In the records below, find the line containing "Ticket borussia dortmund" and retype it and every line after it exactly, adding nothing.
▶
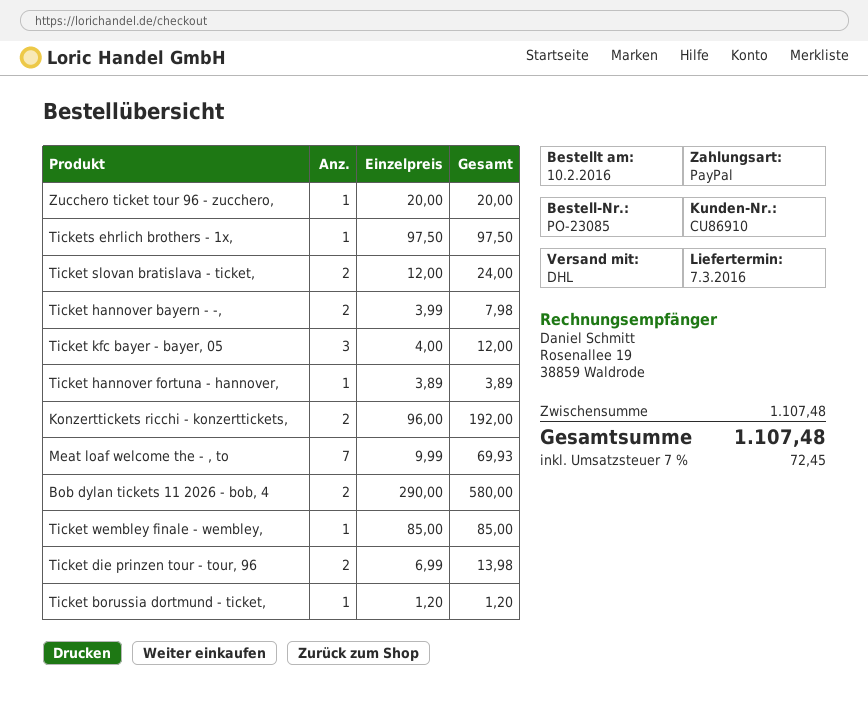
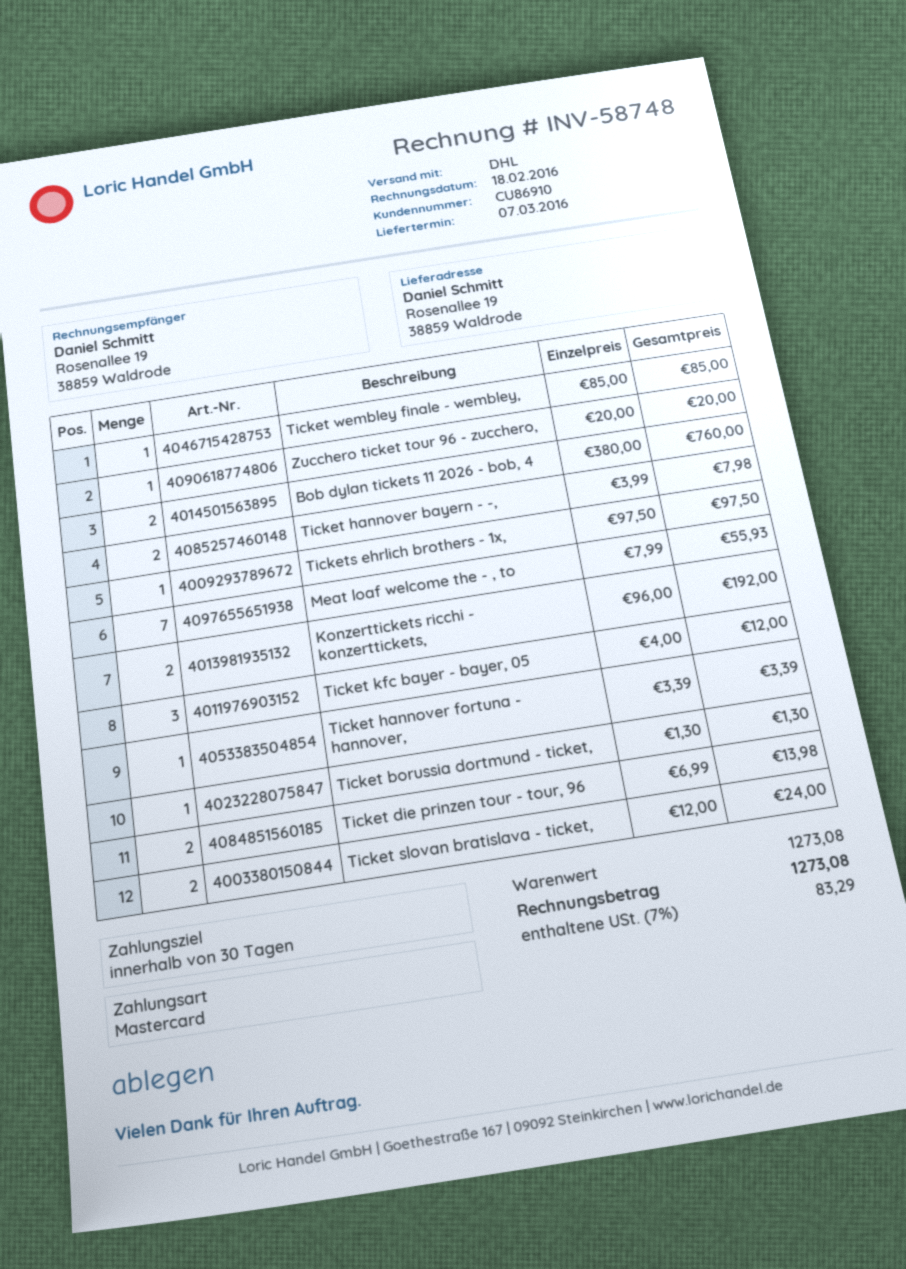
payment method: PayPal -> Mastercard
Ticket hannover fortuna - hannover,: 1 x 3.89 = 3.89 -> 1 x 3.39 = 3.39
Meat loaf welcome the - , to: 7 x 9.99 = 69.93 -> 7 x 7.99 = 55.93
Bob dylan tickets 11 2026 - bob, 4: 2 x 290.00 = 580.00 -> 2 x 380.00 = 760.00
Ticket borussia dortmund - ticket,: 1 x 1.20 = 1.20 -> 1 x 1.30 = 1.30
subtotal: 1107.48 -> 1273.08
tax: 7% = 72.45 -> 7% = 83.29
total: 1107.48 -> 1273.08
◀
● Task result
Ticket borussia dortmund - ticket,: 1 x 1.20 = 1.20 -> 1 x 1.30 = 1.30
subtotal: 1107.48 -> 1273.08
tax: 7% = 72.45 -> 7% = 83.29
total: 1107.48 -> 1273.08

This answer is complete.